Suspensión progresiva de servicios hospitalarios por “Anemia financiera”
La advertencia se hizo en Cartagena en el Congreso de las Empresas Sociales Del Estado y Hospitales Públicos de Colombia
La suspensión de los servicios hospitalarios en Colombia es un hecho por falta de dinero para operar
Con la denominación “Anemia Financiera” por parte de los directivos de las empresas sociales del estado de todo el país, es inminente que en forma progresiva, desde el punto de vista administrativo, técnico y operativo, se comiencen a cerrar diferentes servicios de hospitales públicos, ante la imposibilidad de cumplir con las obligaciones
Ya es evidente en los Hospitales Universitarios de Santander y el Valle del Cauca, al igual que en Cartago y la Clínica Minerva del Tolima, que es privada, entre otros
Corrobora el anuncio hecho dentro del marco del XIII Congreso Nacional de Hospitales Públicos que se cumple por estos días en Cartagena, la noticia de las últimas horas acerca de la suspensión de servicios en varios hospitales de Bogotá, además se la clausura de algunos Centros de Atención Médica Integral y Unidades Básicas de Atención, con lo que se afectan a miles de usuarios
“Lo anterior es una realidad.
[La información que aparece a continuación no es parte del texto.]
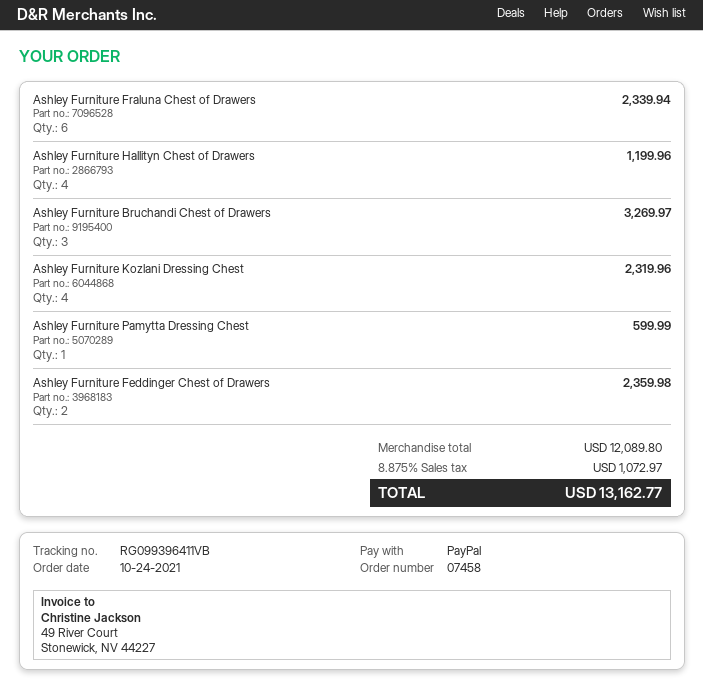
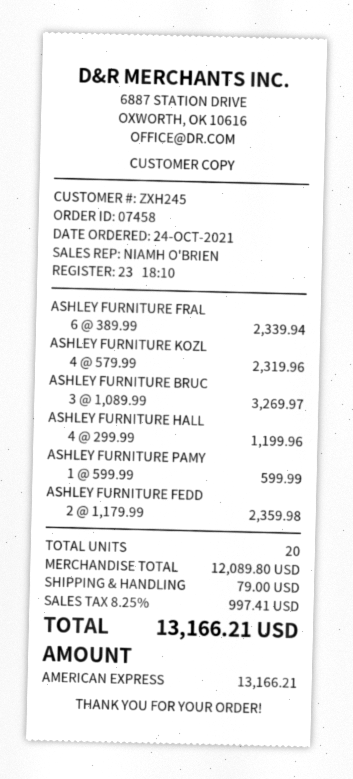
payment method: PayPal -> American Express
shipping: none -> 79.00
tax: 8.875% = 1072.97 -> 8.25% = 997.41
total: 13162.77 -> 13166.21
Es el efecto lógico de la grave situación. Nosotros salvamos vidas en los hospitales y no podemos arriesgarnos a perder ni una sola por imprevisión, que perfectamente se convierte en descuido o negligencia por no advertir que sin las mínimas herramientas es imposible operar. Me refiero a que si no tenemos cómo pagar a los profesionales médicos, sus asistentes, los medicamentos, los instrumentales, los dispositivos y elementos que muchas veces son desechables y no reutilizables, es absolutamente insostenible ofrecer un servicio adecuado. Lo que viene ocurriendo sencillamente es el efecto racional del desangre financiero”, advirtió la Presidenta de la Asociación de Hospitales Públicos de Colombia Olga Lucía Zuluaga Rodríguez
La experta y vocera de las empresas sociales del estado en el país, invitó al gobierno para que sea consciente de la situación que pasó, como lo habíamos alertado oportunamente, de ser un peligro latente, a una realidad innegable, que muy bien conocen los expertos del Ministerio de Salud
“Nuestro deber como administradores de servicios hospitalarios, era el de prevenir, señalar y orientar a los máximos responsables sobre los riesgos con altas probabilidades de ocurrir una suspensión progresiva, debido a nuestra experiencia en la práctica. Pero se nos vino encima la cruda verdad
Es necesario que el estado solucione de una vez y en forma definitiva esta crisis, que no se limita simplemente a lo financiero, sino a la claridad y equidad en las reglas del juego. Eso depende de la voluntad política del Presidente Santos y de su gobierno”, puntualizó.